Tumnus and Narnia © C.S. Lewis and Disney/Walden Media

Terence and Story © unicorn-skydancer08

All rights reserved.

Chapter 1: In the Hole

"…And they lived happily ever after," Lucy concluded, and she closed her big storybook with a snap and announced proudly to her friends, "The end!"

"That was an excellent story, Lucy!" said Terence approvingly.

"It was all right," said Tumnus with a casual shrug, "for a fairy tale."

It was a warm and temperate summer afternoon within the land of Narnia, and young Lucy Pevensie—also known as Queen Lucy the Valiant—was out in one of the spacious outer courtyards of Castle Cair Paravel at that time. She was with her two closest friends, Tumnus the faun; and Terence, a handsome, white-haired youth who possessed the heart of a unicorn. All three of them were relaxing in the cool, deep shade of the trees, and Lucy had just done reading to the men a fable from her cherished collection of folk tales and classic stories; the legends within the volume contained many unusual titles and names that neither Terence nor Tumnus were familiar with, but got a pleasure out of listening to.

"And what is wrong with fairy tales, mate?" Terence inquired of the faun.

"Nothing, really," said Tumnus indifferently, as he spread himself flat on his back in the soft grass alongside Terence, and folded his hands behind his head. "Such stories are intriguing enough, and suitable for passing the time. But you do realize, Terence, that they are just stories. You know that Snow White, Sleeping Beauty, Peter Pan, Robin Hood, and all those other entities are nothing more than mere legends. We are the ones who are real."

Terence gave his companion a knowing look. "Don't be so sure about that, my friend," the white-haired youth declared. "Things are not always as they seem, you know."

"Wouldn't it be wonderful if we really could meet some of these characters, for real?" said Lucy, gazing down fondly at her book and running her palm lightly over the smooth leather. "Oh, what great adventures we would have!"

"Indeed, yes," Terence agreed vigorously with the girl. "We'd be in for the thrills of a lifetime!"

"As if you don't already get your fair share of thrills here, in Narnia," Tumnus said.

As though the faun had not spoken, Terence said, "I'd love to explore the wonders of the undersea world with the Little Mermaid, and to hunt for treasure with the Seven Dwarfs, and to journey to the heart of the earth with Aladdin in pursuit of the legendary Genie of the Lamp. It'd be splendid to visit the world of Wonderland with Alice, too."
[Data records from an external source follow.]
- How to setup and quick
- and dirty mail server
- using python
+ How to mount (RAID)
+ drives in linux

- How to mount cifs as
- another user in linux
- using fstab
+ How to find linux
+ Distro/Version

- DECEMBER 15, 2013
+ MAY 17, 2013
"And to battle pirates with Peter Pan," said Lucy abstractedly, "and especially to fly through the air with Tinker Bell—and all it would take to do that would be faith, trust, and pixie dust."

"That would be amazing," Terence conceded, having always dreamed of flying—that he could soar across the heavens like a bird, wild and free, with nothing to hold him or tether him.
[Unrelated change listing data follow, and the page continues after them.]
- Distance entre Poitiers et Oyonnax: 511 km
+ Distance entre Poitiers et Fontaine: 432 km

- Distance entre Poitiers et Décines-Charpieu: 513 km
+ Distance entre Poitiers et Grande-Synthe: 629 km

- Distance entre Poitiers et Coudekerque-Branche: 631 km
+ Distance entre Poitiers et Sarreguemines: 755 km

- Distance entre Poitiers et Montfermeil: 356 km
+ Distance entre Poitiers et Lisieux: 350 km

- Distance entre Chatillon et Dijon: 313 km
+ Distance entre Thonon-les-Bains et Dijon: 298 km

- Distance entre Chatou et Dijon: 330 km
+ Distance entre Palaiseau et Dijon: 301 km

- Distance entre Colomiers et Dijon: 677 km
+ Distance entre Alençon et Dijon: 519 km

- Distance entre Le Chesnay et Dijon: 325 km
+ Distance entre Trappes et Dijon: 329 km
Tumnus just shook his head at this, and muttered scornfully to himself, "Stuff and nonsense."

Later that same day, after Lucy had gone back into the castle with her book, Terence and Tumnus continued to rest in the yard together, for yet a while longer.

Terence found he couldn't stop thinking about all the tales and myths Lucy had read to them, not just in that day alone, but also in the days and weeks past; and the youth couldn't stop fantasizing about the prospect of living such escapades, in real life. "Do you think it'd be possible, mate?" he commented to Tumnus at length, while they lay side by side on their backs and studied the drifting cloud formations overhead. "Could we actually journey to all those charming worlds, and meet all those charming characters? Could it truly be possible?"
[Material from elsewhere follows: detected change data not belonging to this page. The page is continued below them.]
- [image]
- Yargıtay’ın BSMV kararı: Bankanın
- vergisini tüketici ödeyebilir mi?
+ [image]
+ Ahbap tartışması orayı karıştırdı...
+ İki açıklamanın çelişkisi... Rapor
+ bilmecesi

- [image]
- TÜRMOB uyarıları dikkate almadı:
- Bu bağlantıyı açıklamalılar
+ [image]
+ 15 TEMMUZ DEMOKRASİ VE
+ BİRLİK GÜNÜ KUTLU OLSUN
"Of course, it couldn't be possible," said Tumnus unalterably, not bothering to meet his friend's eye while he said it. "How could it be? Like I told you before, Terence, they're just stories. The only world they truly exist in is the world of books. And, you know, there is more to life than literature of fairies and pirates and genies and sleeping princesses, and the like."

Tilting his head slightly in Tumnus's direction, Terence regarded the faun with a frown.

"You fauns have no imagination," was all the silver-haired youth said.

Tumnus just shrugged halfheartedly in reply, and closed his eyes, dozing in the soft coolness of the shade. Perhaps he didn't maintain the degree of ingenuity and idealism that Terence did, but the faun prided himself in his level of logic and common sense. At any rate, he was prudent enough to know and understand that life very seldom ran like a fairy tale.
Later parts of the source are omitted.